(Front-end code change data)
'''

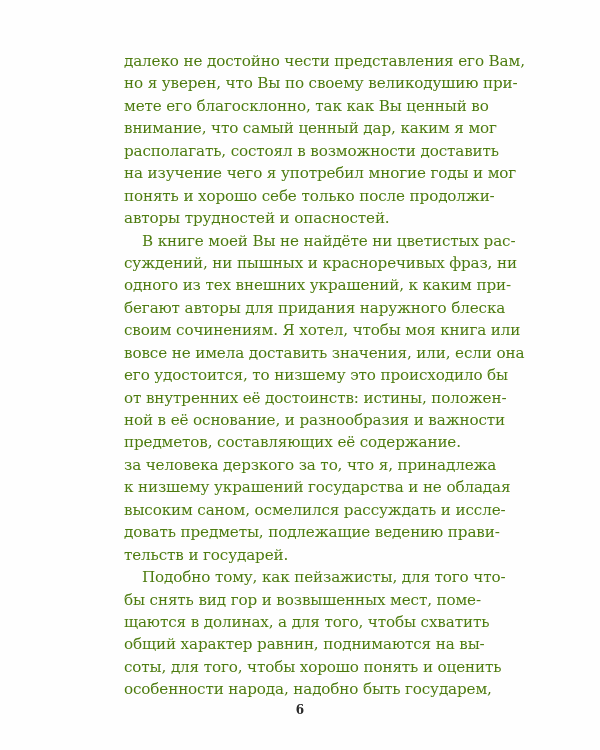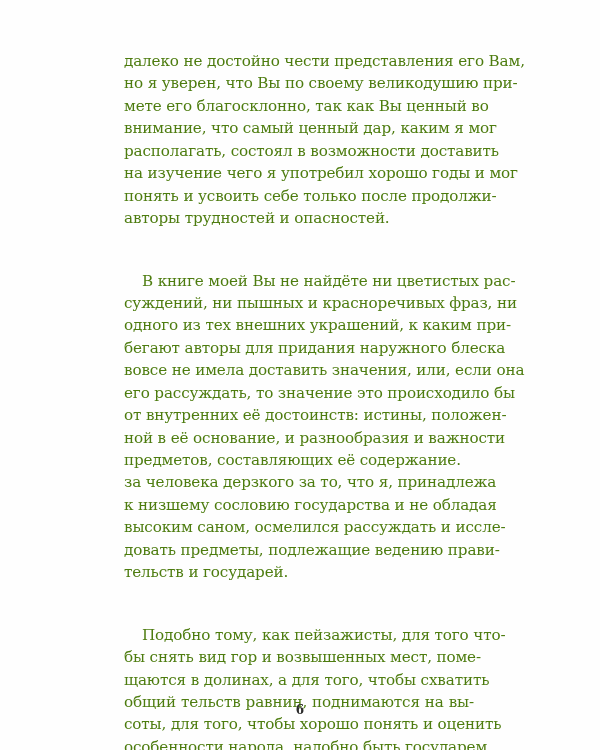"на изучение чего я употребил" span.line { text: хорошо -> многие }
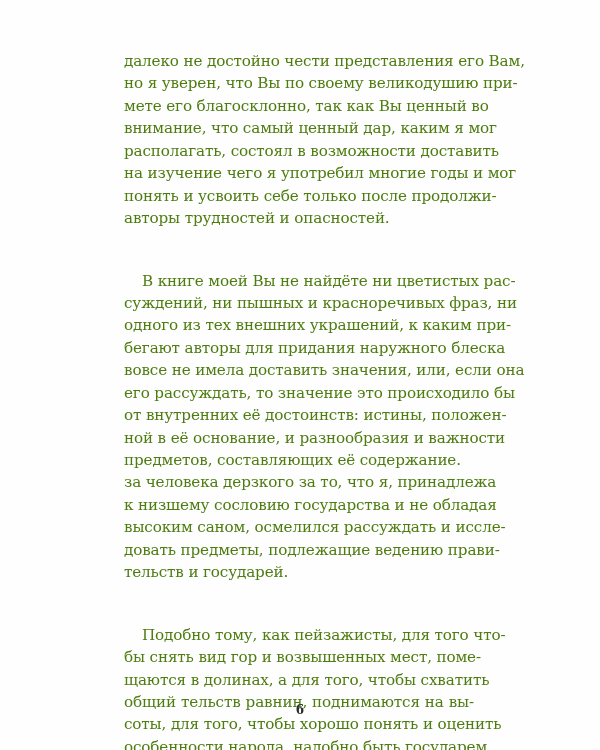"понять и усвоить себе только" span.line { text: усвоить -> хорошо }
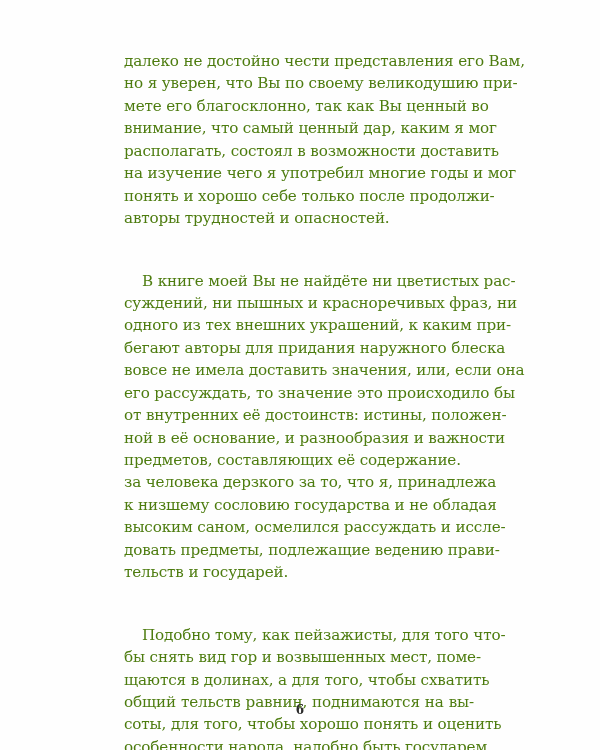"В книге моей Вы не" .line.indent { margin-top: 40px -> none }
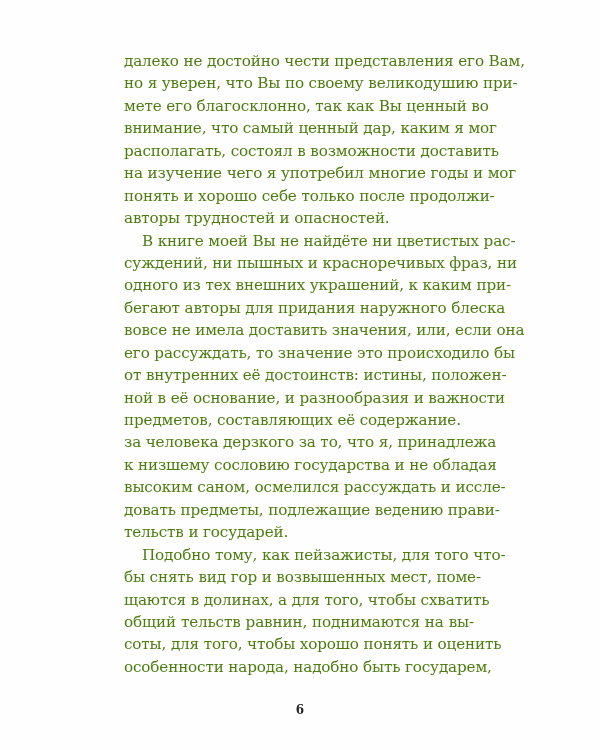"своим сочинениям. Я хотел, чтобы" span.line { html: none -> <span>своим сочинениям. Я хотел, чтобы моя книга или</span> }
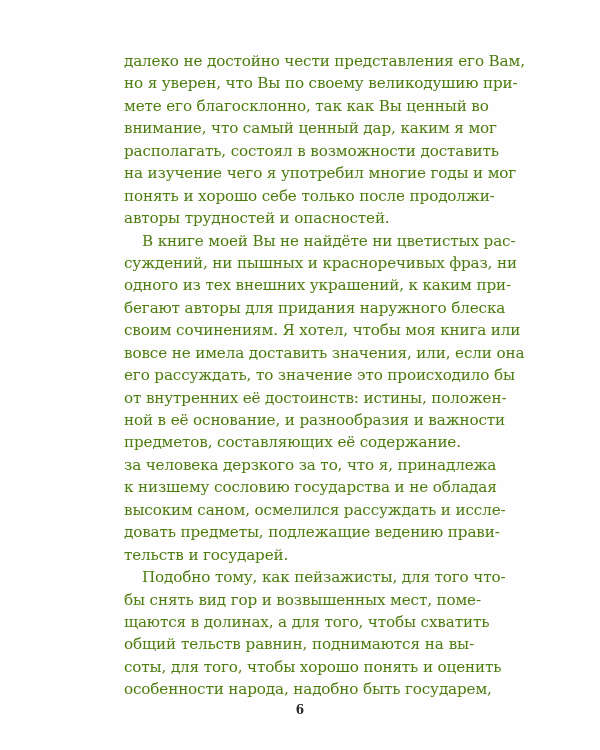"его рассуждать, то значение это" span.line { text: рассуждать, то значение -> удостоится, то низшему }
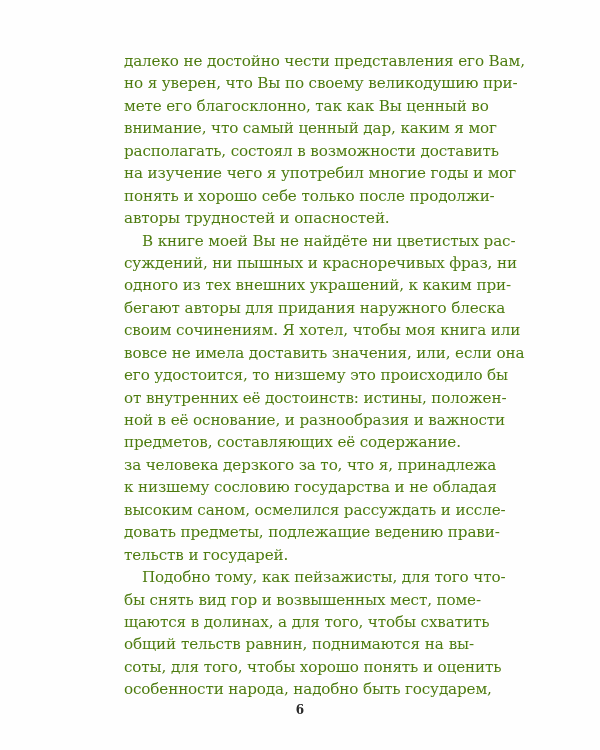"к низшему сословию государства и" span.line { text: сословию -> украшений }
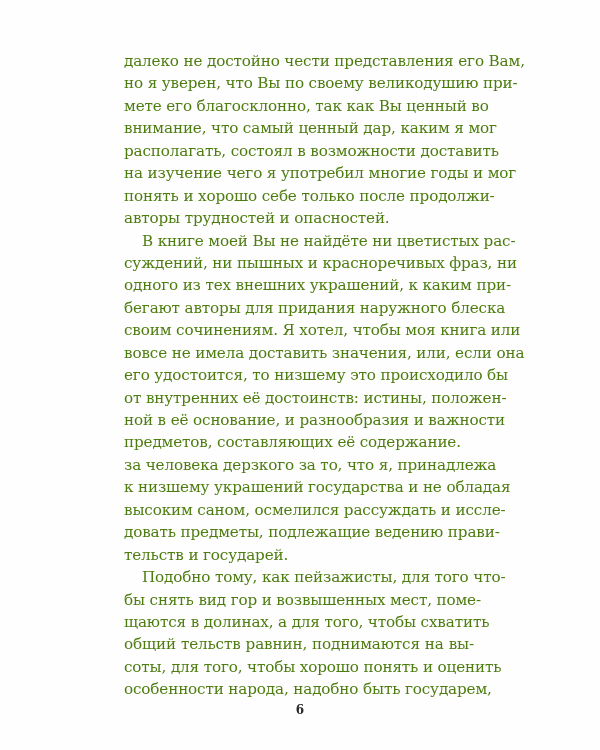"общий тельств равнин, поднимаются на" span.line { text: тельств -> характер }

'''

#### Exercise details
Leaving out every picture, copy exactly the lines from the one that contains "книге моей Вы" through the end of the entries above.

#### Problem solution
"В книге моей Вы не" .line.indent { margin-top: 40px -> none }
"своим сочинениям. Я хотел, чтобы" span.line { html: none -> <span>своим сочинениям. Я хотел, чтобы моя книга или</span> }
"его рассуждать, то значение это" span.line { text: рассуждать, то значение -> удостоится, то низшему }
"к низшему сословию государства и" span.line { text: сословию -> украшений }
"общий тельств равнин, поднимаются на" span.line { text: тельств -> характер }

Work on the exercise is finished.